Se despertó antes de que sonara el despertador, confundido e intentando dilucidar si lo soñado había sido tan solo eso, un sueño, o parte de la realidad, y se sentó en el borde de la cama. Los pensamientos se acomodaron suavemente, como el oleaje mudo de un mar lejano, y con la calma llegó también el desconcierto, porque lo inerte del sueño, y la simplicidad que lo caracterizaba, acomplejaban el esclarecimiento del caso.
Eran él y ella, sin más, caminando de la mano por el barrio de San Telmo, hablando, sonriendo, paseando, besándose.
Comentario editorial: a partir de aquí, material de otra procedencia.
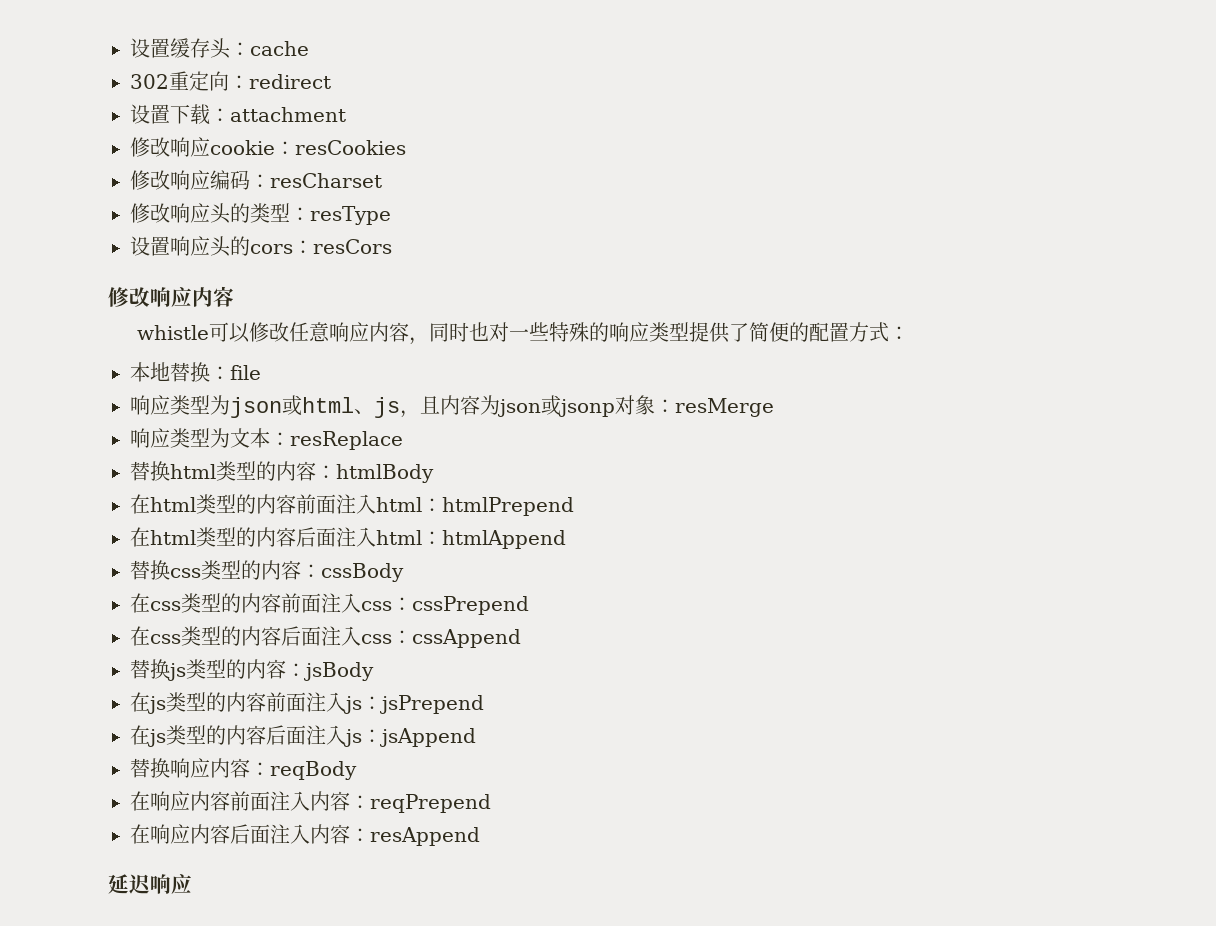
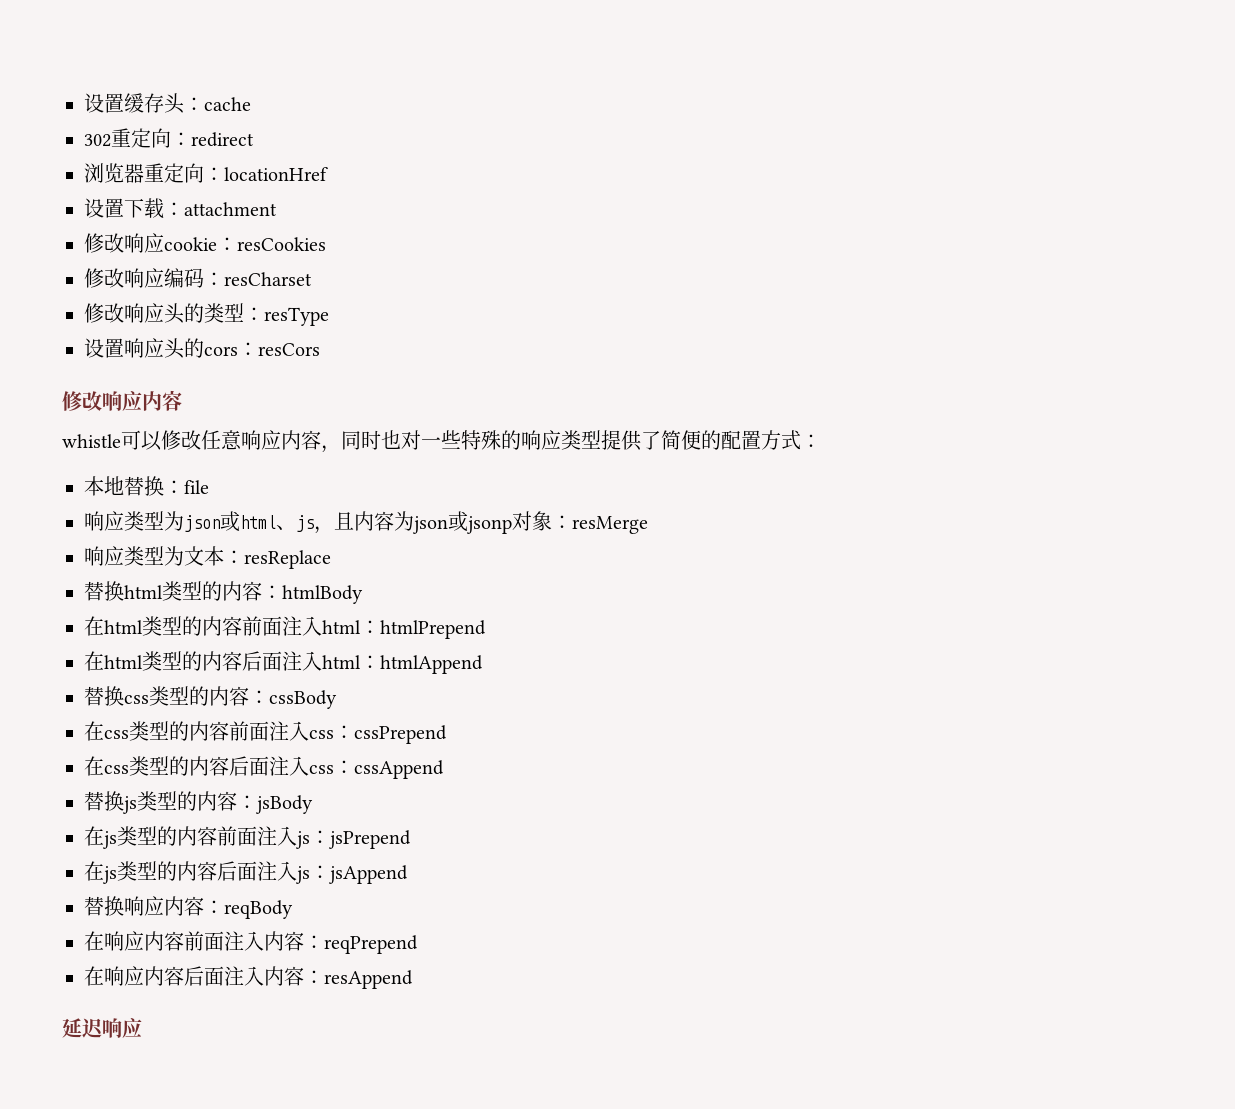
+ 浏览器重定向：locationHref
Intentó ponerle nombre a esa mujer que lo hacía tan feliz, en su sueño o en la vida, pero no lo logró. Era malo para los nombres. Y también, para las decepciones. Vivió ocho horas con la duda, igual que marineros persiguiendo cantos de sirenas, y más tarde, cuando bajaba del colectivo aún en movimiento, y el viento le pegó en la cara igual que una cachetada en pleno invierno, lo recordó: Julieta Zylberberg.
Con el nombre vino también la manifestación, pública en este caso, de que no era su novia, de que jamás lo había sido, de que seguramente nunca lo sería. Aunque no le duró demasiado: vivió el resto del día intentando que el brillo de la verdad no lo encandilara, e inyectando de a ratos, con puntillosa rigurosidad, pequeñas dosis de autosatisfacción trivial, aunque efectiva, igual que un dulce o un masaje de pies, fabricando ilusiones, como remedio casero.
Cuando se acostó a dormir, deseó repetir el sueño. A la mañana siguiente, primero desconcertado y cabizbajo ante la ausencia de su amor de ensueños, y más tarde víctima de una indignación propia de quienes carecen de argumentos o mejores ideas, pensó que la única manera de volver a tener aquél sueño, era con los ojos abiertos. Lo mismo que releer un libro, pensó. Y entonces, y como casi siempre sucede en estos casos, lo que recordaba del sueño distaba de lo que en verdad había sucedido: era la ilusión lo que lo había conquistado, y quien corre detrás de ellas, cuando tropieza, solo encuentra desencanto. Ya no importaban los pocos segundos de éxtasis nocturnos; ahora quería más.
Necesitó llenar blancos, consecuentemente, con eventos detallados y minuciosos, casi exactos, creando día tras día, y elucubración tras elucubración, un error cada vez mayor. Todo se distorsionaba, a la vez que crecía. Después del primer mes ya ni siquiera contaba con la misma protagonista, sino que ahora la que lo había acompañado aquella noche y todas las demás, era otra actriz: una norteamericana de la que no sabía pronunciar demasiado bien el apellido. Lo balbuceaba con apuro, para disimular, cuando tejía excusas para no asistir a tal o cual lugar porque tenía que ver a su novia que había regresado de los Estados Unidos, o cuando evitaba una charla trivial con una compañera amparándose en que no era correcto, dado su estado civil.
Al igual que lo que sucede con los héroes, que generan un sin fin de lamentables imitadores, intentando parecérseles con tanto esmero y obtusos, como caballos con gríngolas, y como era de esperar: la práctica hizo al maestro. Ya no necesitó de alguien a quien contarle sus travesías, o siquiera de demasiada imaginación para fabricarlas: empezó a cocinar para dos, a pensar para dos, a vivir para dos. Había cambiado su vida convirtiéndose en otro, sin necesidad de irse a un lugar diferente.
Pero, ¿quién era entonces, si el que finge ser otro al final no es ninguno de los dos? Igual que en aquel verso de Idea Vilariño: No se quién soy, mi nombre ya no dice nada, digo yo, por decirlo de algún modo. Sin darse cuenta, casi por pura lógica, fue a por todo doblando hasta el extremo máximo la realidad. Quiso llegar hasta el final, sin darse cuenta, de que después solo le restaría regresar. Y ya no sabía cómo.